Patterns and Exhaustiveness

Another way of getting information out of a record is by using a pattern match, as in the definition of host_info_to_string:

# let host_info_to_string { hostname = h; os_name = os;
                            cpu_arch = c; timestamp = ts;
                          } =
       sprintf "%s (%s / %s, on %s)" h os c (Time.to_sec_string ts);;
val host_info_to_string : host_info -> string = <fun>
# host_info_to_string my_host;;
- : string = "flick.local (Darwin / i386, on 2013-11-05 08:49:38)"
OCaml Utop ∗ records/main.topscript , continued (part 5) ∗ all code

Note that the pattern we used had only a single case, rather than using several cases separated by |'s. We needed only one pattern because record patterns are irrefutable, meaning that a record pattern match will never fail at runtime. This makes sense, because the set of fields available in a record is always the same. In general, patterns for types with a fixed structure, like records and tuples, are irrefutable, unlike types with variable structures like lists and variants.

Another important characteristic of record patterns is that they don't need to be complete; a pattern can mention only a subset of the fields in the record. This can be convenient, but it can also be error prone. In particular, this means that when new fields are added to the record, code that should be updated to react to the presence of those new fields will not be flagged by the compiler.

As an example, imagine that we wanted to add a new field to our host_info record called os_release:

# type host_info =
    { hostname   : string;
      os_name    : string;
      cpu_arch   : string;
      os_release : string;
      timestamp  : Time.t;
    } ;;
type host_info = { hostname : string; os_name : string; cpu_arch : string; os_release : string; timestamp : Time.t; }
OCaml Utop ∗ records/main.topscript , continued (part 6) ∗ all code

The code for host_info_to_string would continue to compile without change.
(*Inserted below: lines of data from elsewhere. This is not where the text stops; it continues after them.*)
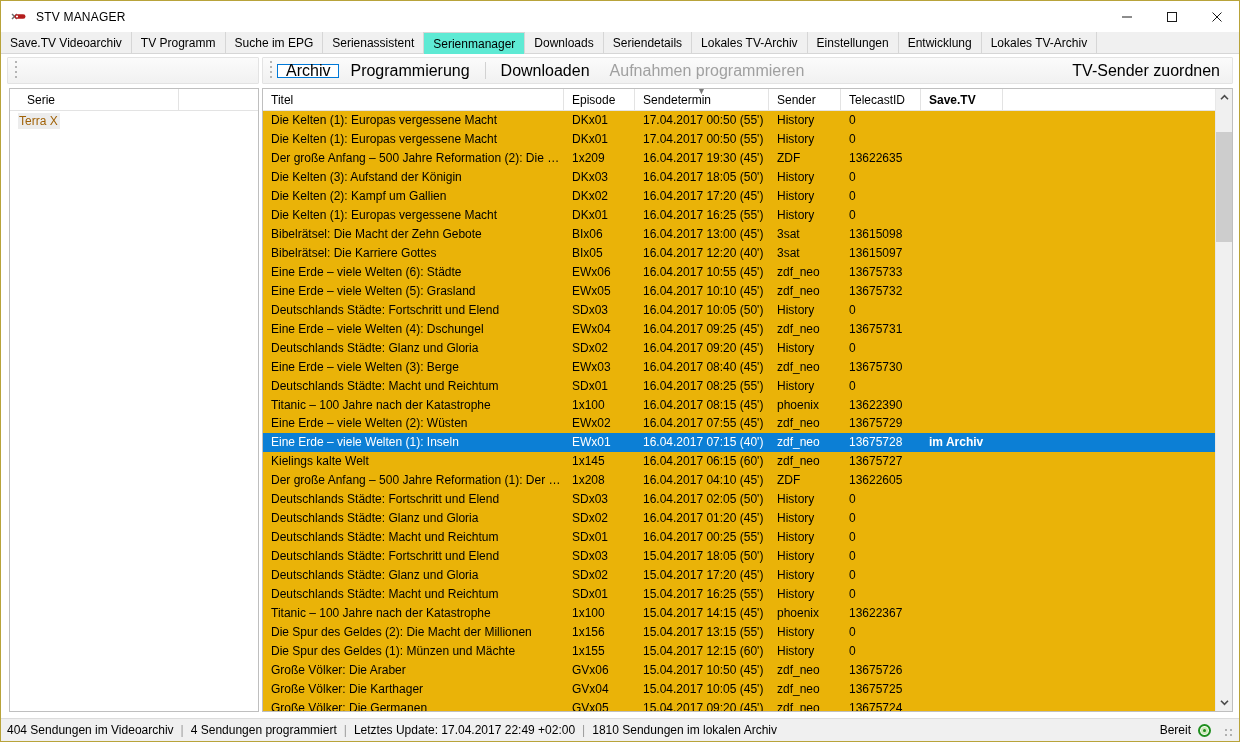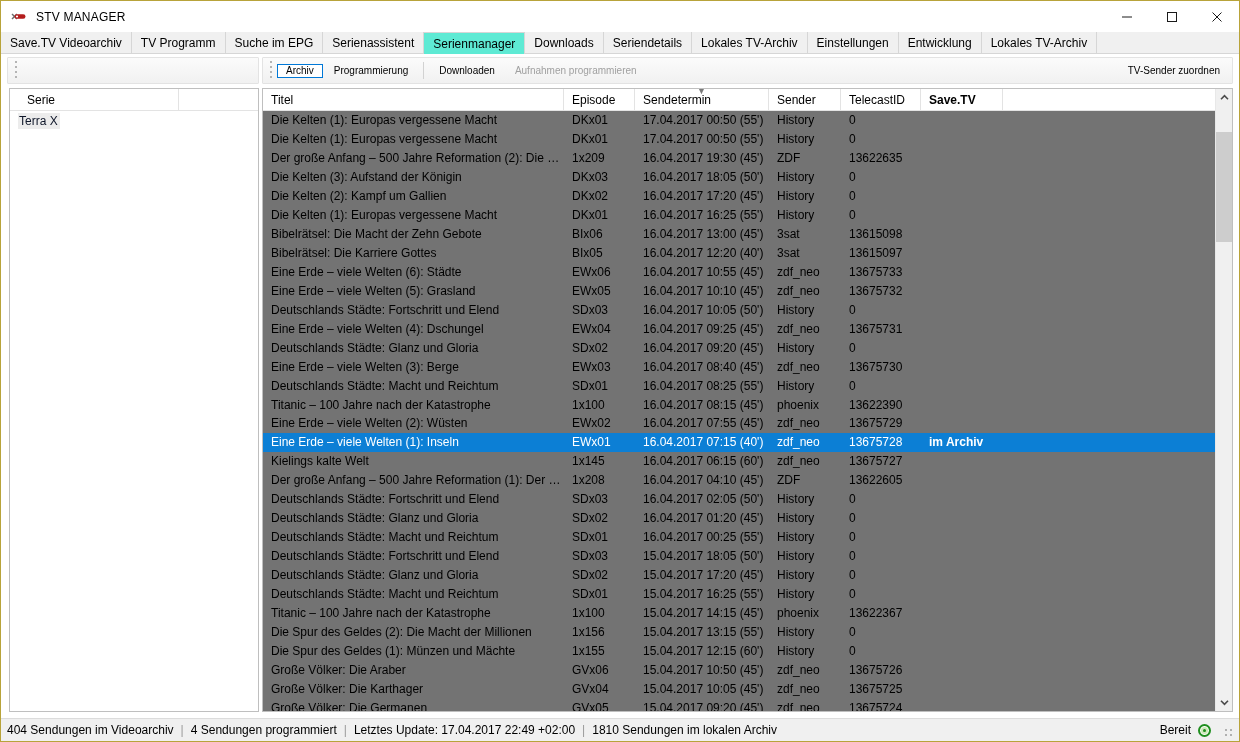--- a/index.html
+++ b/index.html
@@ -140,21 +140,21 @@
     display: flex; align-items: center;
     padding-left: 8px;
     border-right: 1px solid #e3e3e3;
     margin-left: 9px;
   }
   .lhcol.c1 { width: 160px; flex: 0 0 160px; }
   .lhcol.c2 { flex: 1 1 auto; border-right: none; }
   #left-rows { flex: 1 1 auto; overflow: hidden; }
   .lrow {
     height: 19px; display: flex; align-items: center;
-    font-size: 12px; color: #0f172a;
+    font-size: 12px; color: #a16207;
     padding-left: 8px;
     cursor: default;
   }
   .lrow .cellname {
     background: #ececec;
     padding: 1px 2px 1px 1px;
   }
 
   
   #right-pane {
@@ -165,42 +165,42 @@
   #right-toolbar {
     height: 27px; flex: 0 0 27px;
     background: linear-gradient(#fbfbfb,#f1f1f1);
     display: flex; align-items: center;
     margin: 3px 6px 0 0;
     border: 1px solid #e3e3e3;
     border-radius: 1px;
     padding-right: 2px;
   }
   .tbtn {
-    font-size: 10px; color: #000;
+    font-size: 16px; color: #000;
     height: 14px; display: flex; align-items: center;
     padding: 0 8px; margin: 0 1px;
     background: transparent; border: 1px solid transparent;
     white-space: nowrap; cursor: default;
   }
   .tbtn.focused {
     border: 1px solid #0078d7;
     background: #ffffff;
   }
   .tbtn.disabled { color: #a0a0a0; }
   .tsep {
     width: 1px; height: 17px;
     background: #d2d2d2; margin: 0 5px;
     flex: 0 0 1px;
   }
 
   #grid-wrap {
     flex: 1 1 auto;
     margin: 4px 6px 6px 0;
     border: 1px solid #bfbfbf;
-    background: #737373;
+    background: #eab308;
     display: flex;
     min-height: 0; min-width: 0;
     overflow: hidden;
   }
   #grid-main { flex: 1 1 auto; display: flex; flex-direction: column; min-width: 0; min-height: 0; }
 
   #grid-head {
     height: 22px; flex: 0 0 22px;
     display: flex; background: #ffffff;
     border-bottom: 1px solid #e3e3e3;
In this particular case, it's pretty clear that you might want to update host_info_to_string in order to include os_release, and it would be nice if the type system would give you a warning about the change.
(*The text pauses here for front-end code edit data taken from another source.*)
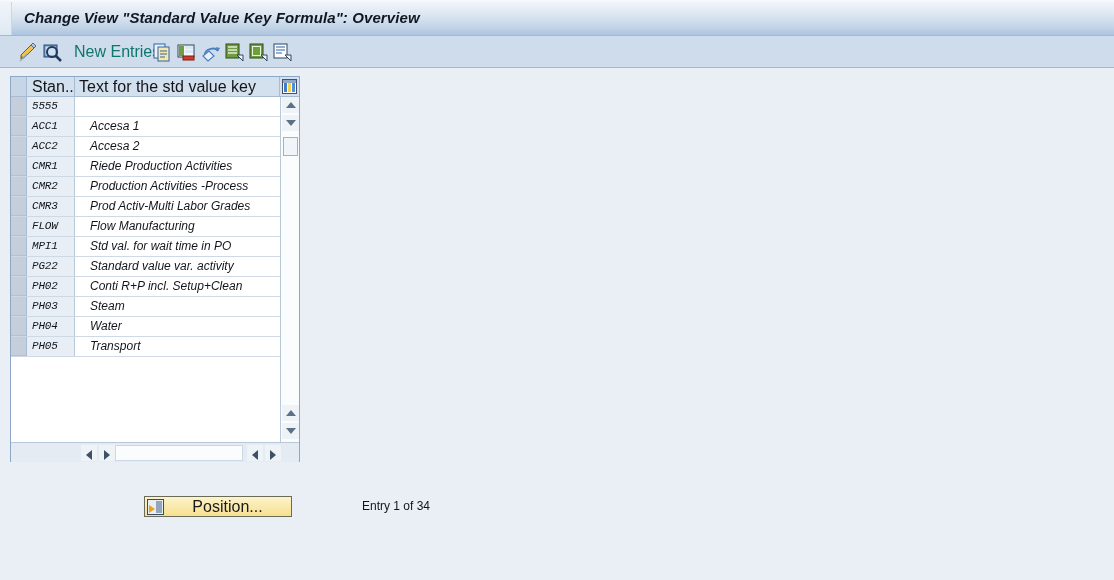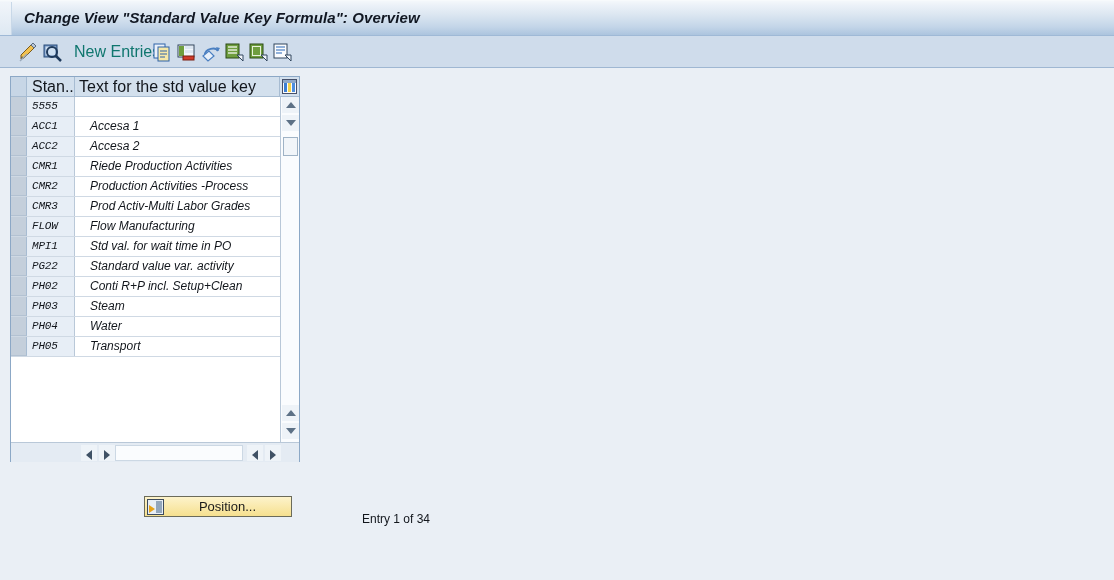--- a/index.html
+++ b/index.html
@@ -342,31 +342,30 @@
     position: absolute;
     left: 1px; bottom: 1px;
     width: 0; height: 0;
     border-top: 4px solid transparent;
     border-bottom: 4px solid transparent;
     border-left: 6px solid #e8a317;
   }
   #position-label {
     flex: 1 1 auto;
     text-align: center;
-    font-size: 13px;
+    font-size: 16px;
     color: #1a1a1a;
   }
   #entry-status {
     position: absolute;
     left: 362px;
     top: 430px;
     font-size: 12px;
     color: #12161c;
     white-space: nowrap;
-    margin-top: 13px;
   }
 </style>
 </head>
 <body>
 
 <div id="app-window">
 
   <div id="title-bar">
     <div id="title-left-edge"></div>
     <div id="window-title">Change View "Standard Value Key Formula": Overview</div>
Happily, OCaml does offer an optional warning for missing fields in a record pattern. With that warning turned on (which you can do in the toplevel by typing #warnings "+9"), the compiler will warn about the missing field:

# #warnings "+9";;
# let host_info_to_string { hostname = h; os_name = os; cpu_arch = c; timestamp = ts; } = sprintf "%s (%s / %s, on %s)" h os c (Time.to_sec_string ts);;


Characters 24-139: Warning 9: the following labels are not bound in this record pattern: os_release Either bind these labels explicitly or add '; _' to the pattern.val host_info_to_string : host_info -> string = <fun>
OCaml Utop ∗ records/main.topscript , continued (part 7) ∗ all code

We can disable the warning for a given pattern by explicitly acknowledging that we are ignoring extra fields. This is done by adding an underscore to the pattern:

# let host_info_to_string { hostname = h; os_name = os;
                            cpu_arch = c; timestamp = ts; _
                          } =
    sprintf "%s (%s / %s, on %s)" h os c (Time.to_sec_string ts);;
val host_info_to_string : host_info -> string = <fun>
OCaml Utop ∗ records/main.topscript , continued (part 8) ∗ all code

It's a good idea to enable the warning for incomplete record matches and to explicitly disable it with an _ where necessary.

Field Punning

When the name of a variable coincides with the name of a record field, OCaml provides some handy syntactic shortcuts. For example, the pattern in the following function binds all of the fields in question to variables of the same name. This is called field punning:

# let host_info_to_string { hostname; os_name; cpu_arch; timestamp; _ } =
     sprintf "%s (%s / %s) <%s>" hostname os_name cpu_arch
       (Time.to_string timestamp);;
val host_info_to_string : host_info -> string = <fun>
OCaml Utop ∗ records/main.topscript , continued (part 9) ∗ all code

Field punning can also be used to construct a record. Consider the following code for generating a host_info record:

# let my_host =
    let sh cmd = Shell.sh_one_exn cmd in
    let hostname   = sh "hostname" in
    let os_name    = sh "uname -s" in
    let cpu_arch   = sh "uname -p" in
    let os_release = sh "uname -r" in
    let timestamp  = Time.now () in
    { hostname; os_name; cpu_arch; os_release; timestamp };;
val my_host : host_info = {hostname = "flick.local"; os_name = "Darwin"; cpu_arch = "i386"; os_release = "13.0.0"; timestamp = 2013-11-05 08:49:41.499579-05:00}
OCaml Utop ∗ records/main.topscript , continued (part 10) ∗ all code

In the preceding code, we defined variables corresponding to the record fields first, and then the record declaration itself simply listed the fields that needed to be included.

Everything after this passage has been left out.